Engineering and Applied Sciences Journal

Artificial Super Intelligence Adoption and the End of Human Authority

Abstract

Adrian Erckenbrack

Current AI → ASI scholarship is largely organized around three dominant concerns: capability advancement, alignment with human values, and governance of emerging risks [1-3]. These frameworks generally assume that control over AI systems is retained unless lost through failure, misalignment, or misuse. This paper advances a contrasting and empirically grounded claim: authority over outcomes shifts structurally to Artificial Super Intelligence (ASI) prior to any such failure, driven not by intent, failure or misalignment but by adoption dynamics, temporal asymmetries, and recursive system improvement.

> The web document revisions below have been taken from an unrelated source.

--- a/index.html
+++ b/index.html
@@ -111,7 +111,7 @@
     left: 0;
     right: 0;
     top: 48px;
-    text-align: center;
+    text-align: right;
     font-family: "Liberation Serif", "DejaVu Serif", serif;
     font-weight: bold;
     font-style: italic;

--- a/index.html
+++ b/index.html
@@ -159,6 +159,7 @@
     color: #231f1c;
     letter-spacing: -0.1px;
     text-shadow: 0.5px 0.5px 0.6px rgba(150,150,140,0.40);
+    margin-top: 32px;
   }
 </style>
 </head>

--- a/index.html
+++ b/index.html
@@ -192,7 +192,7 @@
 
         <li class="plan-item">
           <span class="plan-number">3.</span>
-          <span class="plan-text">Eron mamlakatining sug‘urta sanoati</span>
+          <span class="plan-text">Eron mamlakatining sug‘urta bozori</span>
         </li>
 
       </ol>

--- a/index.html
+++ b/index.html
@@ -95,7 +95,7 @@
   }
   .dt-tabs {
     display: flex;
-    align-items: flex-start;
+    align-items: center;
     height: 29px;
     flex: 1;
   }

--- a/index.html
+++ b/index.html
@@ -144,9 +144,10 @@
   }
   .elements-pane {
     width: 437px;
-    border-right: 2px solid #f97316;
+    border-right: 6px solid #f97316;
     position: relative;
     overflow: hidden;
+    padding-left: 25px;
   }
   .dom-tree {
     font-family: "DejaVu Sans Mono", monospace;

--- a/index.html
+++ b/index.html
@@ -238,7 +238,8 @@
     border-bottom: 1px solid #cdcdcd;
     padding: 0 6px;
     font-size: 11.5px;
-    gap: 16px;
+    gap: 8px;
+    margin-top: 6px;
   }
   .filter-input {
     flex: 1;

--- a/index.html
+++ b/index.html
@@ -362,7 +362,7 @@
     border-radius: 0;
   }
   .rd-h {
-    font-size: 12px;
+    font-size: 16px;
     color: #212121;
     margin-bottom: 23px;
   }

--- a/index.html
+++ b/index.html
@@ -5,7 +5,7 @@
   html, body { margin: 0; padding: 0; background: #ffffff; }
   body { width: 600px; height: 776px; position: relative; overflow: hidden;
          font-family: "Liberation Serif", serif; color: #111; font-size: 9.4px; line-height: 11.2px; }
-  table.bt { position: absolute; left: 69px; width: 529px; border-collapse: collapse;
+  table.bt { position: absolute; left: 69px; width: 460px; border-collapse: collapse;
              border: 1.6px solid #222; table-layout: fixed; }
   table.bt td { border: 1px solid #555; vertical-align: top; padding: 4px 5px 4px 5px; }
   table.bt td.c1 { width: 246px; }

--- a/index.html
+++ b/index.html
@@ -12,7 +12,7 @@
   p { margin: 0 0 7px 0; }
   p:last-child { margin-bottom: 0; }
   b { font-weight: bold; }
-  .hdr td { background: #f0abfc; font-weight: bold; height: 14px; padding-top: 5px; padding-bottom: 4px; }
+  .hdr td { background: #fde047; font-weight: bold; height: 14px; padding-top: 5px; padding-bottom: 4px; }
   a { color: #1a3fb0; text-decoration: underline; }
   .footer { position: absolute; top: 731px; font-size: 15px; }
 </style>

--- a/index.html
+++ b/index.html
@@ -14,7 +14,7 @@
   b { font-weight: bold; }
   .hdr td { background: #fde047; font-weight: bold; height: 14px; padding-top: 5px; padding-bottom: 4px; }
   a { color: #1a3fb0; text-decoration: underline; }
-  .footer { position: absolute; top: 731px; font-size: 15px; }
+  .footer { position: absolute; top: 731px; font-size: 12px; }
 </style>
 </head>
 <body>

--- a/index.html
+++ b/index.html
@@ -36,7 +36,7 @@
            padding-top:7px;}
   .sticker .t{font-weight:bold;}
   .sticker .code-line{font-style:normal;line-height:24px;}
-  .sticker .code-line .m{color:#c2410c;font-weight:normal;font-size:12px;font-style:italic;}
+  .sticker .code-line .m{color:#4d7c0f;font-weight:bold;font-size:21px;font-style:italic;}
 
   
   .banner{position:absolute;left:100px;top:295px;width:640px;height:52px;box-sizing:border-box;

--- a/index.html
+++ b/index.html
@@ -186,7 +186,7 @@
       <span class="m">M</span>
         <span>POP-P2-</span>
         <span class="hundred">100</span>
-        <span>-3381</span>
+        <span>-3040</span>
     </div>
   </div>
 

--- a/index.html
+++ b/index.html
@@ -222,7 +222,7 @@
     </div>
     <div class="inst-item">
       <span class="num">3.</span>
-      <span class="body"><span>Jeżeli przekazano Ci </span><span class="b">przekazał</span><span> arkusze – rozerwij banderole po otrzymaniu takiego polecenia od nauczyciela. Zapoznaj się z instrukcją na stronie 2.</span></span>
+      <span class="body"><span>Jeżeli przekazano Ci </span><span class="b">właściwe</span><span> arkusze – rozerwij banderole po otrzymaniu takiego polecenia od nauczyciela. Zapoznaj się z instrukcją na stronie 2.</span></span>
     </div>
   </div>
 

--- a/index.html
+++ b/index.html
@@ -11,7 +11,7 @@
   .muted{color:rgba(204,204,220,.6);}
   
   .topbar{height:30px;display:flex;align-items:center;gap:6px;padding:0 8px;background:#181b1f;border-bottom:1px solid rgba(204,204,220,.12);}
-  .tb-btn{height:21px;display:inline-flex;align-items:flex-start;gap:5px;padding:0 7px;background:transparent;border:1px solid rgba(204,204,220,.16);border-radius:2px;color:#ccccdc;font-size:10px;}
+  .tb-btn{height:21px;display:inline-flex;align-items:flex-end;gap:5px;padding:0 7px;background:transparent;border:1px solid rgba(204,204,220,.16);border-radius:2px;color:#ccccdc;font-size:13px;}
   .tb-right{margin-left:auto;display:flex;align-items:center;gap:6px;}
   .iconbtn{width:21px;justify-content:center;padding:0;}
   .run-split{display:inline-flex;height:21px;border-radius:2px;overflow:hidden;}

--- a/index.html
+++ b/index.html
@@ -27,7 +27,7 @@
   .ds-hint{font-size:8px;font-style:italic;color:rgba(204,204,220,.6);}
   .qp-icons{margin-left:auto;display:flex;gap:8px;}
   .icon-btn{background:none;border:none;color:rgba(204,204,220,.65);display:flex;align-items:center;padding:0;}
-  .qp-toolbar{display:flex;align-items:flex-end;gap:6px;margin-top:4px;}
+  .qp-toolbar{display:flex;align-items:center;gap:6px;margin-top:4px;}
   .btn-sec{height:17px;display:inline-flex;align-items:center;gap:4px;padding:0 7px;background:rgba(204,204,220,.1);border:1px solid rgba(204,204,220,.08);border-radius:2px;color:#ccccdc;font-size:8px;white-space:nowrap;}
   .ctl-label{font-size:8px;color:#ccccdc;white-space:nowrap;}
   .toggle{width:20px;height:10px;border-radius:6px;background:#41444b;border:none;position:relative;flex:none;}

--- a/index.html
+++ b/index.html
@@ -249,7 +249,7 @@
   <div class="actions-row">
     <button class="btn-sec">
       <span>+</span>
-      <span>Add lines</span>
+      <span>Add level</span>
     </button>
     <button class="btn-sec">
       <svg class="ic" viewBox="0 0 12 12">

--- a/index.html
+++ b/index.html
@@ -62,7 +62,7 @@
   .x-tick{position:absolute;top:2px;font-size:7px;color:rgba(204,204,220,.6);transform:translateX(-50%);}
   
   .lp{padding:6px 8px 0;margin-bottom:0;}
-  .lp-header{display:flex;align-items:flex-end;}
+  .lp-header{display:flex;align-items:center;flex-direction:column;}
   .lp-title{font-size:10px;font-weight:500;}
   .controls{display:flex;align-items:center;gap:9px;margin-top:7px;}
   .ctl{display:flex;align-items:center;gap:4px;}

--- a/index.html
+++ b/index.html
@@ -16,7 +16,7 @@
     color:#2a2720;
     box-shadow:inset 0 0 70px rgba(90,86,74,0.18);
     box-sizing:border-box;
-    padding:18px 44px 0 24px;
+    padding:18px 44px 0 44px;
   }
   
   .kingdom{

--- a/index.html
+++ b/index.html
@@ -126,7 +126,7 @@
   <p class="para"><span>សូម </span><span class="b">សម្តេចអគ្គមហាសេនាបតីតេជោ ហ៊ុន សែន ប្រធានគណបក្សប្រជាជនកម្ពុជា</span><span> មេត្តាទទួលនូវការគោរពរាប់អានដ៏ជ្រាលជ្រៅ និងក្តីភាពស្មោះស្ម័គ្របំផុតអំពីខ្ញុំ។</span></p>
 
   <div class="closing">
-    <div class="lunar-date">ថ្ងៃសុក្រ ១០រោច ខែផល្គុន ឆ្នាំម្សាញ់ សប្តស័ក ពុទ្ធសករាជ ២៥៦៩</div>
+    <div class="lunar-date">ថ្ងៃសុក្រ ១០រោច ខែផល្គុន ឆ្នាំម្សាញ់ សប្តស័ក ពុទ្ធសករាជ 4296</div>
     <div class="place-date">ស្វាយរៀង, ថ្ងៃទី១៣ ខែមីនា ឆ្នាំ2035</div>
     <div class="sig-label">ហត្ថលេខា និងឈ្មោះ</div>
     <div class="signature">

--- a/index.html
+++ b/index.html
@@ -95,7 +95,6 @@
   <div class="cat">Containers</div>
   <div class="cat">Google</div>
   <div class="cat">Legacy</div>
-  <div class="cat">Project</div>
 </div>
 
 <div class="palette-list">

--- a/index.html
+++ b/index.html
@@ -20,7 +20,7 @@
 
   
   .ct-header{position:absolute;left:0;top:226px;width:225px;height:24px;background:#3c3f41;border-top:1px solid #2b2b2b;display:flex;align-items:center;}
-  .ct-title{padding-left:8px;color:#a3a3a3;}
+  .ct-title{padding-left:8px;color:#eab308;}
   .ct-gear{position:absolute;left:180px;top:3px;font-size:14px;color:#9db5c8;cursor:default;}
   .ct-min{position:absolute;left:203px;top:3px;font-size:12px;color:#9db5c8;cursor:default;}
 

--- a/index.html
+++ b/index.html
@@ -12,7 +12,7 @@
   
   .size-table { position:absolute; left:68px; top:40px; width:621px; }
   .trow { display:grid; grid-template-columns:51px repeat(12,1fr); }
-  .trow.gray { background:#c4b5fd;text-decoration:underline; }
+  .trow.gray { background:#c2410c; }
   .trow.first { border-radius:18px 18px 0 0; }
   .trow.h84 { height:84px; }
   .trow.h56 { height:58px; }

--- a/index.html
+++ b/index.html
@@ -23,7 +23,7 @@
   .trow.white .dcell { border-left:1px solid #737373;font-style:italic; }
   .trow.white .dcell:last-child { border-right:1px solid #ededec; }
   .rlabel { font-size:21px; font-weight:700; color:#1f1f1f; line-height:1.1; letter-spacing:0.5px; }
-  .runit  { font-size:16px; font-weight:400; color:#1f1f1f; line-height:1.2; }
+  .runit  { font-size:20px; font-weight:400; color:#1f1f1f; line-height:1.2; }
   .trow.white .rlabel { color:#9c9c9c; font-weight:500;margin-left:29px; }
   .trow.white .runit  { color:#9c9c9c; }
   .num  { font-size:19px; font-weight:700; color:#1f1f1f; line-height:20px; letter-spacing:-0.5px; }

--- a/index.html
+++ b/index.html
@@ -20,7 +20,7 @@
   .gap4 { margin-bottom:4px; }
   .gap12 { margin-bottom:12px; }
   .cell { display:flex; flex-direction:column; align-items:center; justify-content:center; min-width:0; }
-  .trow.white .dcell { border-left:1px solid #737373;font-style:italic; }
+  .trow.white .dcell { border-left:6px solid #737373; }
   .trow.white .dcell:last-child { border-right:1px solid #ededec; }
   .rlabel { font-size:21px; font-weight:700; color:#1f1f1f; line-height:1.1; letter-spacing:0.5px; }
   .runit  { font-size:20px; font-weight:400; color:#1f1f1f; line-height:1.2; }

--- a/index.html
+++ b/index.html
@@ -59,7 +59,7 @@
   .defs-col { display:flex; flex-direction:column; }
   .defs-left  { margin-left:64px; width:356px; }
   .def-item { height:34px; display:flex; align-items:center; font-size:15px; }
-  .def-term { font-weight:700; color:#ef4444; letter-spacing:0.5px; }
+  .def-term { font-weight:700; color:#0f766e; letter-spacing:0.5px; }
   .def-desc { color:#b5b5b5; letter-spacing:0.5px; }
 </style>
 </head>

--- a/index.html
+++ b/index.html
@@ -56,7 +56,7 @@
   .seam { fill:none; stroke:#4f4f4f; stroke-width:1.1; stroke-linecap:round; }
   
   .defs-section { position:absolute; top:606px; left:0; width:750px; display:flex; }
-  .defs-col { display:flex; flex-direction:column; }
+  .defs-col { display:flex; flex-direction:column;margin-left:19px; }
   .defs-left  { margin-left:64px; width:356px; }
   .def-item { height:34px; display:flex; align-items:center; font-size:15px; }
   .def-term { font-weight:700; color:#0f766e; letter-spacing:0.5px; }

Building on the original constructs of Adoption-Driven Authority Transfer (ADAT), Closed-Loop Self-Improvement Interval (CLSI), Recursive Leverage Factor (RLF), and Synchronized Recursive Leverage (SRL), this paper develops a complete causal model of authority migration [4]. The framework is extended through the introduction and formalization of Option Set Collapse Ratio (OSCR), Authority Elasticity Index (AEI), Override Effectiveness Rate (OER), and Rollback Feasibility Time (RFT), which together provide an operational structure for analyzing how authority shifts in practice, how it degrades under real operating conditions, and when it becomes effectively irreversible [5]. Taken collectively and applied as an integrated framework, these constructs constitute a unified theoretical model of authority migration [6]. Drawing on historical precedent-including industrial automation, telecommunications, enterprise systems, and algorithmic trading-the analysis demonstrates that authority consistently migrates to systems that exceed human coordination capacity under conditions of competitive pressure. These transitions occur incrementally and structurally, often without explicit recognition, producing a persistent divergence between formal authority and operational control. The central conclusion is that the defining risk of ASI is not system failure, but the loss of independent human authorship and control over outcomes within AI → ASI systems that function as designed. By integrating structural drivers with measurable indicators of control degradation and irreversibility, this paper reframes ASI risk as a process of authority migration that can be observed, analyzed, and, within a limited window, potentially mitigated.